▸ **Input data**:
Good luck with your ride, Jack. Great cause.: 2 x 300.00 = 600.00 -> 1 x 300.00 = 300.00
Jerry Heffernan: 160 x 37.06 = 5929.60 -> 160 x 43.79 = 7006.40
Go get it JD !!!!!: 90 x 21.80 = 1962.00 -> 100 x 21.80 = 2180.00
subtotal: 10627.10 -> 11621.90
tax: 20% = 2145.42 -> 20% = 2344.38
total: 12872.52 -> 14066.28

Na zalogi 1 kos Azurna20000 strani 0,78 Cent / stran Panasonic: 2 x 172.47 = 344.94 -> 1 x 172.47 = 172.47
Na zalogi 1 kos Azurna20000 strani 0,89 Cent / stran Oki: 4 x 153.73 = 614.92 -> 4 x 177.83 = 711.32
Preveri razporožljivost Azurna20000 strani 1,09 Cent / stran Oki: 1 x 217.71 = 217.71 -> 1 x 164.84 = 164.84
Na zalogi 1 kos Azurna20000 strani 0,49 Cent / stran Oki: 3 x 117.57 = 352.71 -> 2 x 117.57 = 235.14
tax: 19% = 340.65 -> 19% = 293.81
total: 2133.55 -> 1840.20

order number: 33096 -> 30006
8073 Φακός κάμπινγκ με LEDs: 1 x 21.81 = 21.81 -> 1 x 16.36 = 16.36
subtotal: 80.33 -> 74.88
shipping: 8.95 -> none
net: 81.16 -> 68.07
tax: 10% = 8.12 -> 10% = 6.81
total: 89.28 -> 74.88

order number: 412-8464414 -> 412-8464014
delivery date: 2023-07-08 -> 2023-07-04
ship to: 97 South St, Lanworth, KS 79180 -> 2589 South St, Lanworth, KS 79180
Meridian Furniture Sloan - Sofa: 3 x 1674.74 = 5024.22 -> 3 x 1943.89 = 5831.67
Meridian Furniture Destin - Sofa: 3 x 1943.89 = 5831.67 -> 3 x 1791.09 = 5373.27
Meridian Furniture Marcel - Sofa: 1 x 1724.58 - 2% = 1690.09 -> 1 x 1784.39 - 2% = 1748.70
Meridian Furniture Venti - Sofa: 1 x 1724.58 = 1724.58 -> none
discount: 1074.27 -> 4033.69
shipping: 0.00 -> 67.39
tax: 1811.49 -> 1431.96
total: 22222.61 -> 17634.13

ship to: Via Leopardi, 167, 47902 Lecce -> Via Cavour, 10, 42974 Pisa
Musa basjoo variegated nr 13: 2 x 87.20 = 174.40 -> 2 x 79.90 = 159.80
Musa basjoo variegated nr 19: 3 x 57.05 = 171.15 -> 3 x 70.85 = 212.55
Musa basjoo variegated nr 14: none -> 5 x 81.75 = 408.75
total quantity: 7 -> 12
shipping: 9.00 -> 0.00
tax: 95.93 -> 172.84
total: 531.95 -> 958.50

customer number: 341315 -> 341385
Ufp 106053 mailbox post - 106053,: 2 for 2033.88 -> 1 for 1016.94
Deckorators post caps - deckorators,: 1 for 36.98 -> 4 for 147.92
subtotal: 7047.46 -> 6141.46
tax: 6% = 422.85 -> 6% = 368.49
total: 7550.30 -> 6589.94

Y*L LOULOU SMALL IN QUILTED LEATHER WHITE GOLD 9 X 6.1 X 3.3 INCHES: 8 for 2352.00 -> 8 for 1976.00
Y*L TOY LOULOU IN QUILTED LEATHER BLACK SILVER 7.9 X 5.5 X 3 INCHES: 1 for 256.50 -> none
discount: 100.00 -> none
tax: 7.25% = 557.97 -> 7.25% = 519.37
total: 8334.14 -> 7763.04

▸ **Work to complete**:
Set down each line from the line containing "shipping: 9.00 -> 0.00" through the final line of the data, exactly and with nothing added.

▸ **Answer area**:
shipping: 9.00 -> 0.00
tax: 95.93 -> 172.84
total: 531.95 -> 958.50

customer number: 341315 -> 341385
Ufp 106053 mailbox post - 106053,: 2 for 2033.88 -> 1 for 1016.94
Deckorators post caps - deckorators,: 1 for 36.98 -> 4 for 147.92
subtotal: 7047.46 -> 6141.46
tax: 6% = 422.85 -> 6% = 368.49
total: 7550.30 -> 6589.94

Y*L LOULOU SMALL IN QUILTED LEATHER WHITE GOLD 9 X 6.1 X 3.3 INCHES: 8 for 2352.00 -> 8 for 1976.00
Y*L TOY LOULOU IN QUILTED LEATHER BLACK SILVER 7.9 X 5.5 X 3 INCHES: 1 for 256.50 -> none
discount: 100.00 -> none
tax: 7.25% = 557.97 -> 7.25% = 519.37
total: 8334.14 -> 7763.04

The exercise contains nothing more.